Obama has created the impression that Clinton supporters, like the Pharisees in the temple, are obstacles to change: “I want to speak directly to all those Americans who have yet to join this movement but still hunger for change. They know it in their gut… But they’re afraid. They’ve been taught to be cynical.”
It’s not an argument for better government; it’s an exhortation to see the light. It’s not a plan for the Presidency, but a leap of faith.
This idea came to a head in Obama’s Super Tuesday speech, with those much talked about phrases: “We are the change that we seek… We are the ones we’ve been waiting for.” This is the language that the second Will.I.Am song has taken on. This marked a new level of discourse, and journalists wrote warily about its “messianic” feel.
But I think that misses the point. The real problem with this is not the cod-religious congratulation of being the chosen ones, but a quieter, more insidious message: that the campaign itself is the change he talks about.

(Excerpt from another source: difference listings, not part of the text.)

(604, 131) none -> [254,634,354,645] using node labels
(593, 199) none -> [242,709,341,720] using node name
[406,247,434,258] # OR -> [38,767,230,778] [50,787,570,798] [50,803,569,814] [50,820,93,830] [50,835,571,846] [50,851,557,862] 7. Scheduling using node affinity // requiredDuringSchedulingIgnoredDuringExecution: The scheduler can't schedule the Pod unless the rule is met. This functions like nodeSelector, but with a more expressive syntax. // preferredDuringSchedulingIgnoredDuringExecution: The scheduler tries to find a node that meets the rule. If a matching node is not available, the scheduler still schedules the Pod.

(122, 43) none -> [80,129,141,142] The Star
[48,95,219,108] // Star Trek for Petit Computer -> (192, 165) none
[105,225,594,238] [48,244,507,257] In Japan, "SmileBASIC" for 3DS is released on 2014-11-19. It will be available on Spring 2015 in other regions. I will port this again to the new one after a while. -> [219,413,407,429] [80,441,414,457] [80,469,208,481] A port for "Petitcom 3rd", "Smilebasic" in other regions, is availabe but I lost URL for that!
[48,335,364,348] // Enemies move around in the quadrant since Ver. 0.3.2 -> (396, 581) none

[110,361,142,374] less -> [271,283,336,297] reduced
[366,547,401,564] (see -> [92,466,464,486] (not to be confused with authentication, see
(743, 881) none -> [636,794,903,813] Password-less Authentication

In this way, the Obama campaign is styling itself as a sign of change, rather than an argument for it. As he said in South Carolina: “We are showing America what change looks like.” In that linguistic and conceptual manoeuvre, the goal of accomplishing the specific changes Americans urgently need – in health care, the economy, education – is relegated to the background. You’re not so hungry for reform when you’ve already feasted at the table of self-congratulation.
While the first celebrity song had the energising feel of a rallying cry, this second video features Hollywood types Jessica Biel and Ryan Philippe anointing themselves as “the ones”, encouraging their fans to join them, to become part of the “movement”, to “change the world”.
The result of this self-referential campaign is a shifting of focus from the two key questions Democrats should be asking themselves: who can be relied on to get things done in Washington, and who is most likely to win the general election against John McCain. Those are two questions that I think have only one answer: Hillary Clinton.
While Clinton’s campaign sets out her credentials and her plans for what she describes as “the most difficult job in the world”, Obama’s is a campaign deliberately operating on a symbolic level. Clinton is asking Americans to hire her to do a job; Obama is asking them to believe in him.
Accordingly, they offer two different models for the Presidency: put it in terms of the much discussed “day one”, the Obama model is about the inauguration speech, and Clinton’s is focused on the moment she gets back from the Capitol, sits down at that desk, and starts work.
This second Will.I.Am video is a perfect example of what has swept Obama to this point, but also of what has been his undoing in Texas and Ohio this week and what will be difficult for him the races to come.
For what remains to be seen is whether the American people continue to enjoy watching a bunch of celebrities congratulating themselves on being “the ones.”